Experiment 5: Logical AND
In order to evaluate if multiple queries can be combined, we also searched the data set for buildings within a given zip code range and with at least four storeys. Table 5 shows the results of this experiment.
As described in the “Combining Multiple Queries” section, our application executes queries with multiple criteria by searching for a building that matches the first criterion and then searching this building again to evaluate if the other criteria also match. This is reflected in the table by the additional column “1st hits”, which denotes the number of buildings that matched the first criterion. The column “Hits” shows the final number of buildings extracted, whereas “Misses” gives the number of buildings that contained the search string of the first criterion but where the value did not match.
The results of this experiment indicate that the performance of multi-criteria queries depends on the order of the criteria. Searching for buildings within a certain zip code range first and then comparing the number of floors is faster than the other way round because, in the entire data set, there are less buildings in the zip code range than there are buildings with at least four storeys (which is reflected by the lower number of 1st hits). Since our application is not able to predict the outcome of such a query and therefore cannot automatically optimize the order of criteria, it is up to the user to contribute this knowledge and to specify the query accordingly.
Comparison with Existing Solutions
In this section, we compare the results collected above with two existing database-driven solutions 3DCityDB 4.1.0 (with Importer/Exporter 4.3.0) and GeoRocket (latest 2.0 alpha version from October 2022). For better comparability, we configured both solutions to use PostgreSQL as backend.
Table 6 shows the times it took to import the data into both applications. With 3DCityDB, this process took about two and a half hours for the whole data set. To speed up the queries later, we also had to manually create additional database indexes on the database relation cityobject_genericattrib containing the semantic attributes. This took another couple of minutes. Although GeoRocket was considerably faster, importing still took about an hour.

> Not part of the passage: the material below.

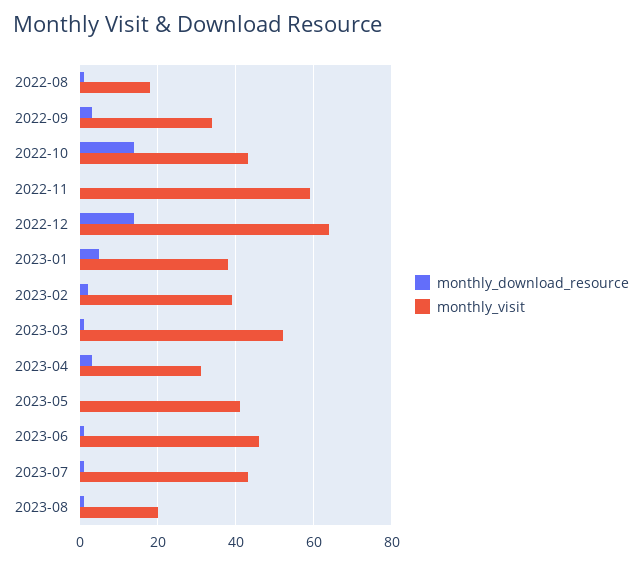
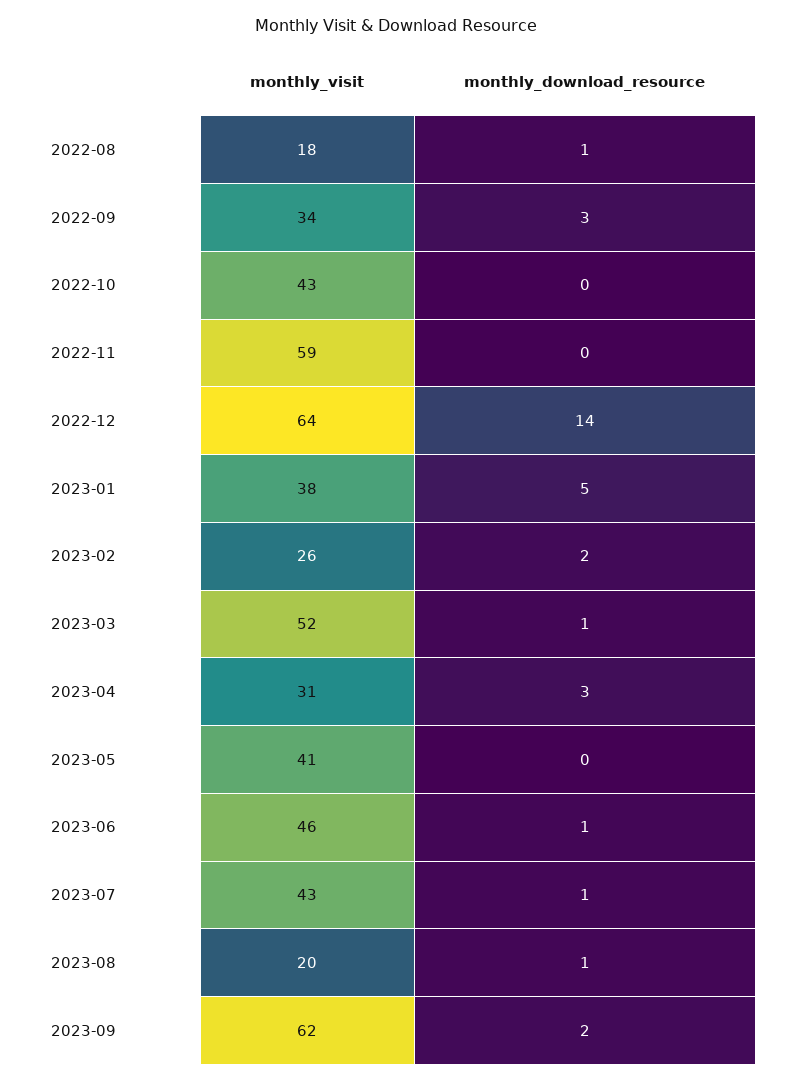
monthly_download_resource, 2022-10: 15 -> 0
monthly_visit, 2023-02: 40 -> 26
monthly_visit, 2023-09: none -> 62
monthly_download_resource, 2023-09: none -> 2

Table 7 shows the measured times for performing the individual queries. Note that we copied the run times of the ad-hoc queries from above into the last column for better comparison. The fastest times are highlighted in bold. Also note that the Importer/Exporter tool from 3DCityDB measures the time an operation took in seconds and cuts off the fractional digits, which was too imprecise for our purposes. We therefore had to compile the tool ourselves to print out milliseconds.
As mentioned in the “Implementation” section, the program we implemented for the ad-hoc queries does not write extracted buildings to a file in benchmark mode. To avoid that writing to disk affected the results of GeoRocket, we redirected its HTTP responses to /dev/null. Similarly, since the 3DCityDB exporter only supports file output, we created an in-memory file system and let it write to this.
Before measuring the run times, we verified that each query returned the same number of buildings in 3DCityDB, GeoRocket, as well as with the ad-hoc approach. The only difference we noticed was with the two bounding box queries. While GeoRocket and 3DCityDB find buildings based on the intersection of bounding boxes, our approach only finds those that are completely covered by the bounding box to look for. The ad-hoc implementation therefore returns less buildings (i.e. a subset of those returned by GeoRocket and 3DCityDB). In order to get the same results, the buildings returned by GeoRocket and 3DCityDB would have to be filtered in a post-processing step.
GeoRocket does not support searching for attribute values that start with a given string. We therefore had to emulate the query regarding the building class by a comparison with all nine classes \(F1,\ldots , F9\) defined in the list of New York building classifications [54]. In addition, since all attributes in the data set are stored as strings and 3DCityDB does not support automatic type conversion, we had to specify an SQL query that performs an explicit type cast.
Table 7 shows that, in almost all cases, GeoRocket was the fastest solution. Nevertheless, ad-hoc queries were on par, sometimes even beating GeoRocket. They were also in many cases faster than 3DCityDB. This applied to most of the single-file queries but particularly to the queries regarding the number of floors, the zip code range, as well as the boolean combinations thereof. The bounding box queries, however, were faster in 3DCityDB and GeoRocket because of their spatial indexes. Our approach to compare coordinates from gml:posList elements is not very efficient. There is room for improvement here. Nevertheless, 3DCityDB was still very slow for the larger bounding box where a greater number of buildings needed to be extracted.
To summarize, ad-hoc queries performed very well in general. They achieved times that were reasonable for practical use cases and comparable to those of the other solutions. In particular, they allowed us to directly work with the data without having to wait several hours for it to be imported into a database.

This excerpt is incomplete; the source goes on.